Actualmente, nadie pueden mantener que las instituciones cerradas no sean indignas de un país “civilizado”. Nadie desconoce las condiciones en que viven los internados y nadie puede rechazar la responsabilidad y esquivar la lucha para que las cosas, de alguna manera, puedan cambiar. Sin embargo, la transformación de las instituciones lleva inevitablemente de nuevo al punto de partida. La transformación, promovida por la necesidad de una adecuación institucional al desarrollo económico, no puede tener más significado ni distinta naturaleza que la anterior transformación, que ha hecho que las instituciones sean lo que son, con referencia a lo que eran. Dentro de la misma lógica, transformación, racionalización y control son las tres etapas de un proceso que se perpetúa continuamente a través del constante cambio formal de las cosas, sin que nunca incidan en la estructura, porque la transformación se da siempre como una respuesta técnica a una demanda económica y, por tanto, es siempre la ley económica la que exige la nueva racionalización técnica que sirve de control a la situación transformada.

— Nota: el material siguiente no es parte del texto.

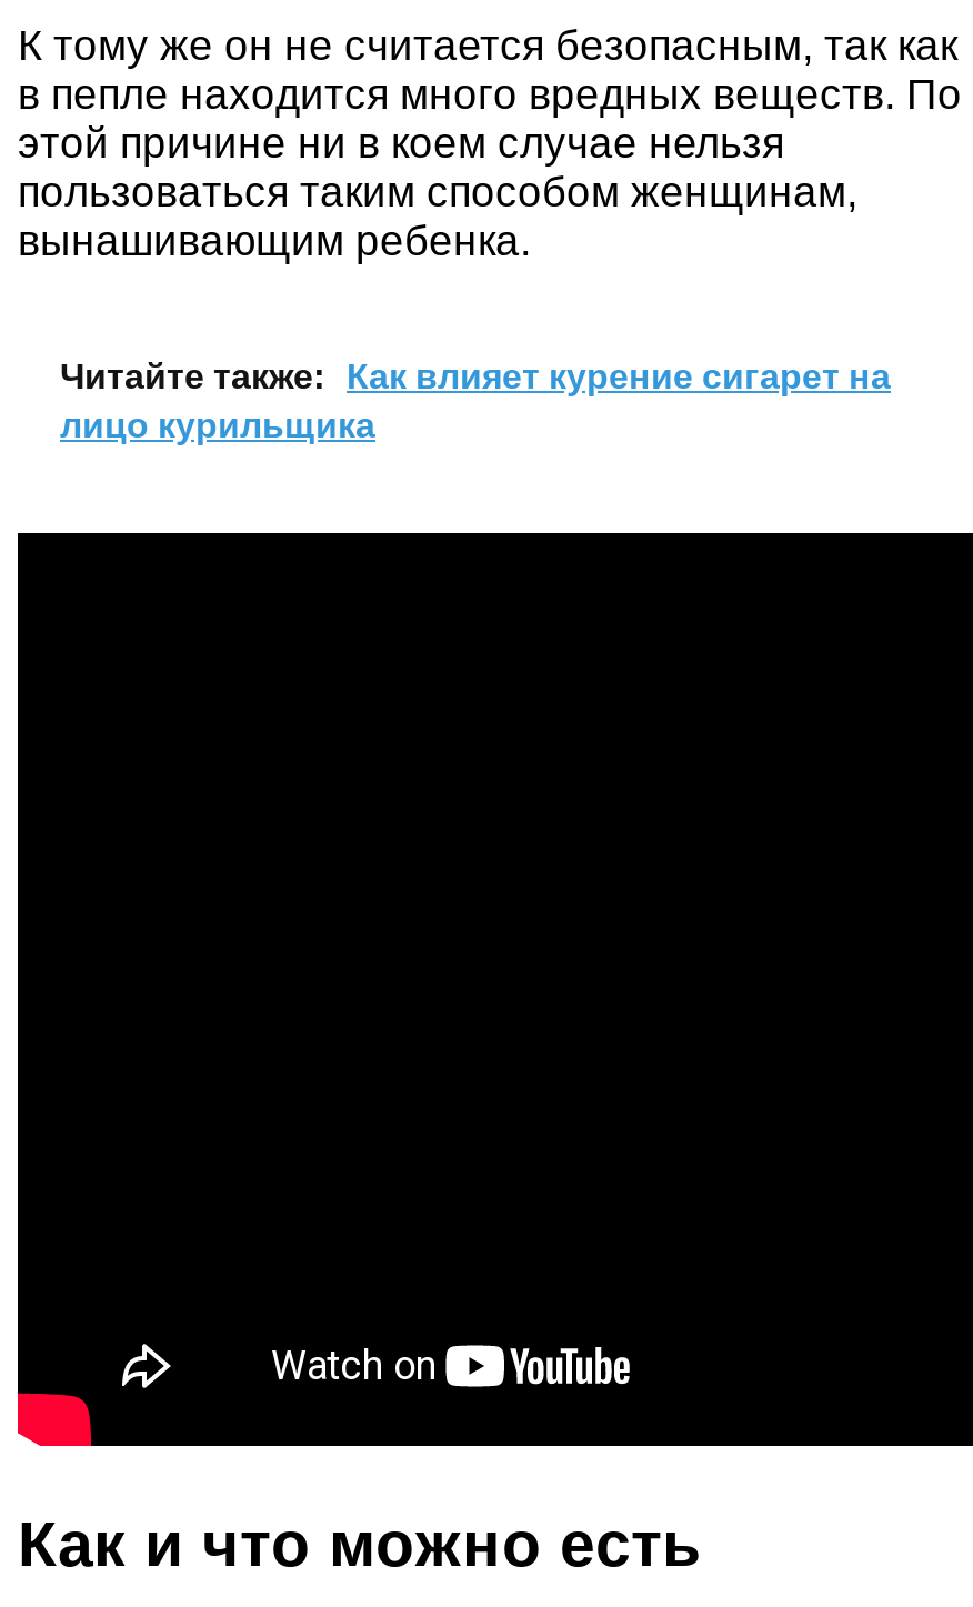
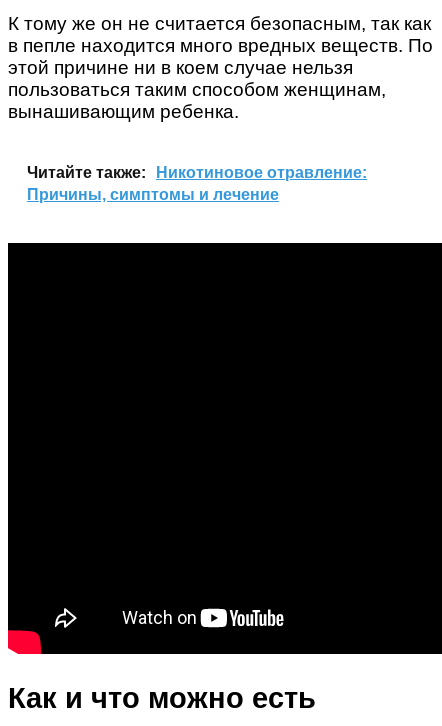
[60,357,891,443] Читайте также: Как влияет курение сигарет на | лицо курильщика -> [27,164,367,203] Читайте также: Никотиновое отравление: | Причины, симптомы и лечение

Las ciencias humanas -y entre éstas la criminología y la psiquiatría- están preparadas para ofrecer nuevas instituciones como respuesta práctica a las nuevas ideologías con que se intenta fabricar el nuevo hombre. Pero este nuevo humanismo, que siempre reaparece en los momentos de crisis, es un fracaso, ya que las relaciones sociales permanecen invariables, y seguirán determinando las vejaciones del hombre sobre el hombre. La institución que puede nacer en defensa y custodia de la humanidad oprimida acabará transformándose en una nueva forma de opresión, para esa misma franja de humanidad.
Debemos ser conscientes de estos procesos para emprender una lucha a favor del hombre, la cual llegue a ser realmente una lucha para liberar a todos los hombres sin que sea una forma de reafirmar esa división innatural, determinada históricamente y que es aceptada e impuesta como cosa natural: la división de clases.

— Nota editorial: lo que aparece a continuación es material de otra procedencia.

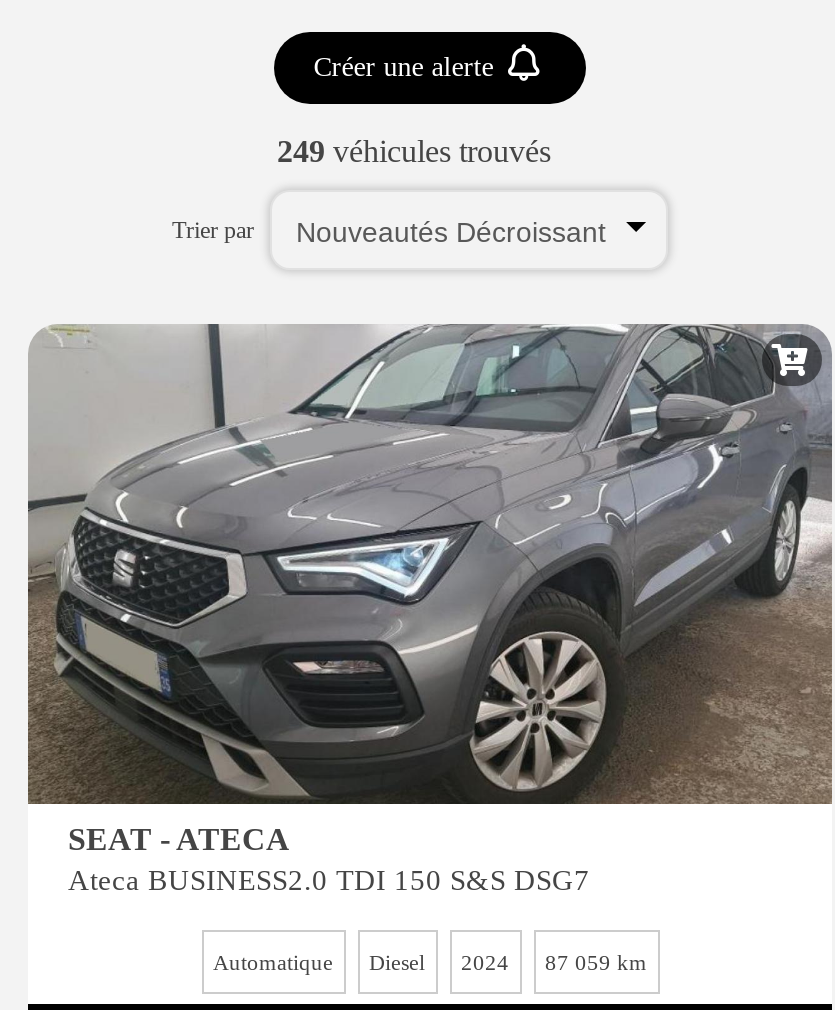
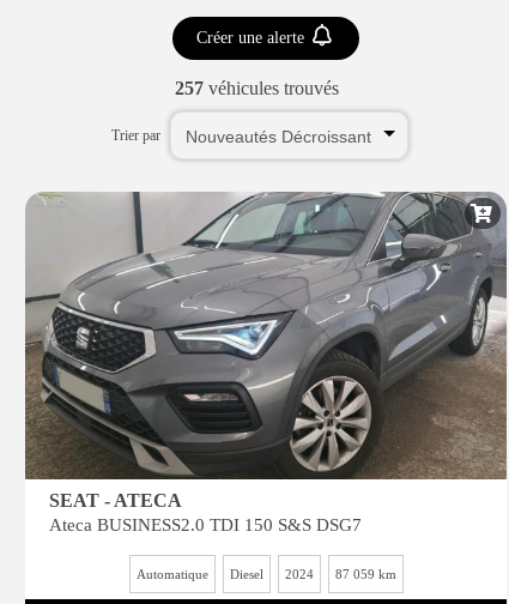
[277,134,551,168] 249 véhicules trouvés -> [174,78,338,98] 257 véhicules trouvés

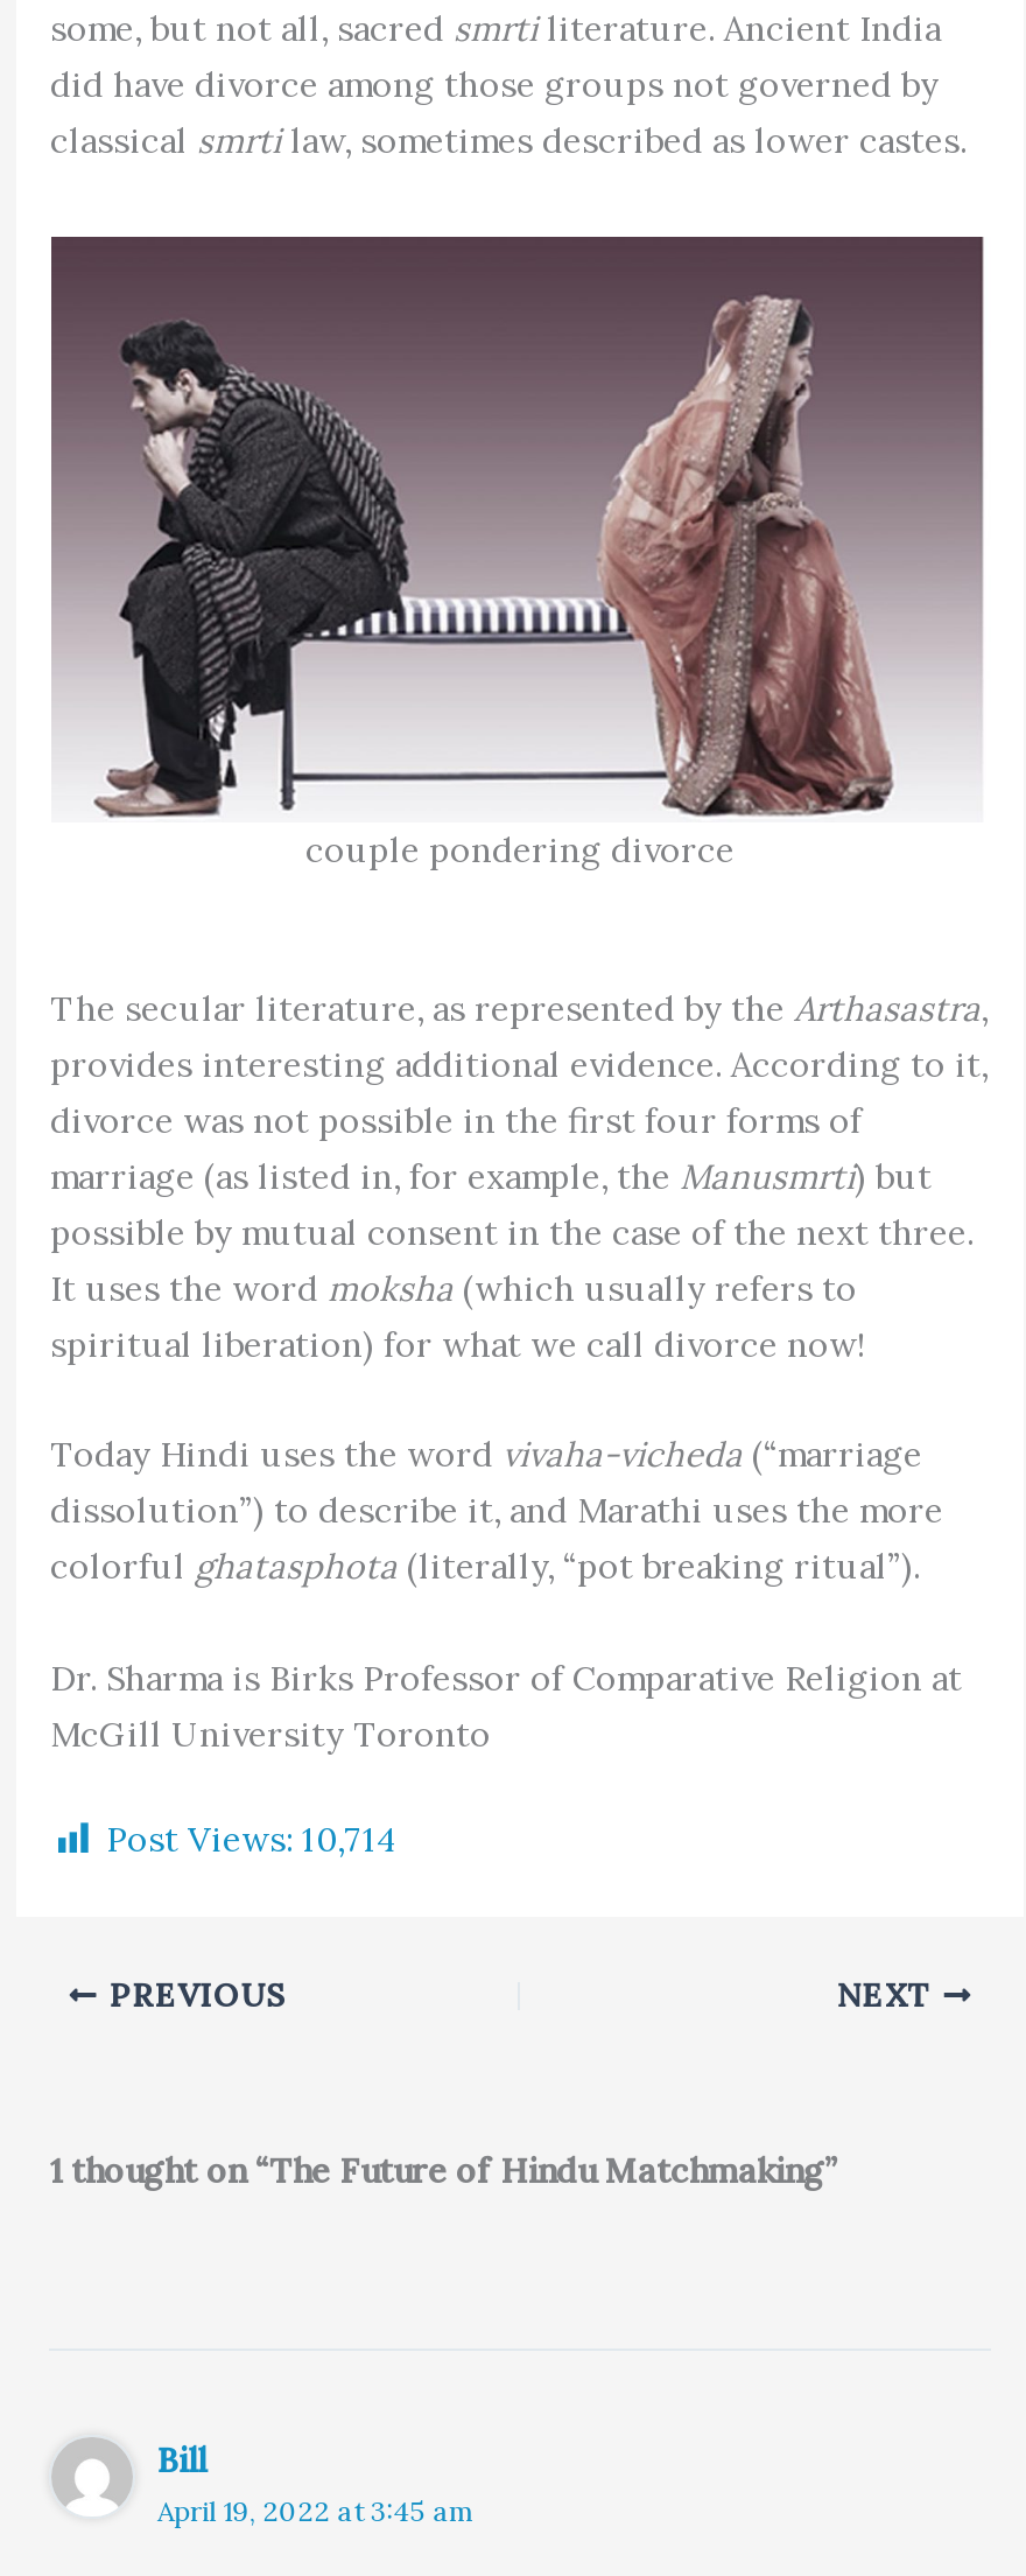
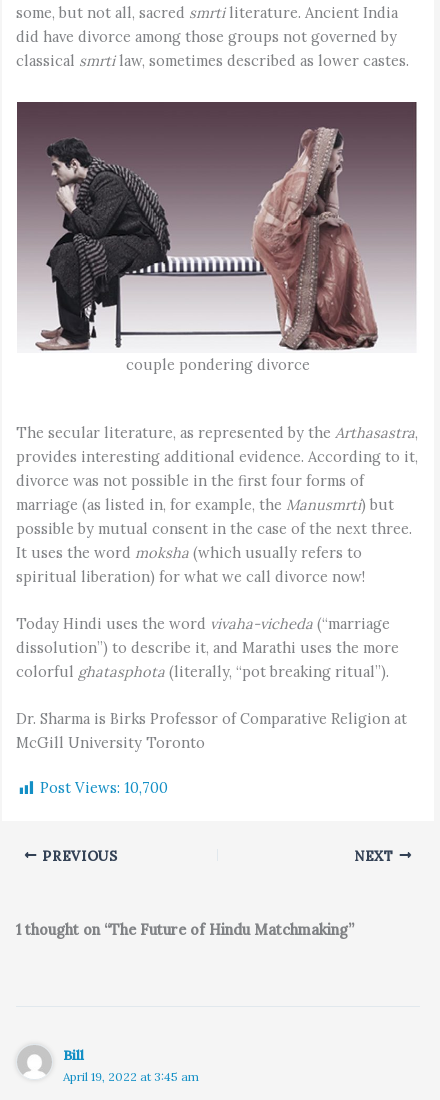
[106,1816,395,1860] Post Views: 10,714 -> [40,778,168,797] Post Views: 10,700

– ¿El trastorno mental es siempre una enfermedad, lo es sólo a veces, o no lo es nunca?
Las alteraciones de la personalidad, los trastornos mentales, responden a una situación humana y esto es válido siempre; en un segundo momento, esta situación humana se cataloga, y es ahí donde aparecen las etiquetas de enfermedad. La enfermedad es la burocratización de la necesidad que esa situación humana representa. El equívoco es que nosotros, como psiquiatras, tomamos el aspecto burocrático de la enfermedad y no la necesidad que ésta expresa. El médico -y esto que voy a decir puede ser también válido para otros especialistas- va en búsqueda de las enfermedades más sofisticadas, más complejas, más prolíficas de síntomas, para determinar después si se está más o menos enfermo: cantidades, gradaciones, matices … Entonces nos hallamos frente al problema del lenguaje técnico, un vocabulario eufemístico, un conjunto de palabras que complejifican el fenómeno, pero que dejan intacta la necesidad. No interesa ni sirve decir que los manicomios encierran “gente que rechaza su propia vida”. Eso no es teoría. La teoría sólo es posible cuando surge como reflexión sobre la propia práctica transformadora. Si no se teoriza sobre estas bases, lo único que se consigue es reformular una nueva ideología que coloca palabras para explicar la enfermedad, pero que no descubre las necesidades de la persona enferma.
Estamos viviendo un momento en que se tiende a complejificar permanentemente la explicación de los hechos. Se producen análisis complicadísimos -destinados a grupos selectos- sobre situaciones simples, porque la complicación está al servicio de la confusión y ésta, a su vez, es un arma del dominio.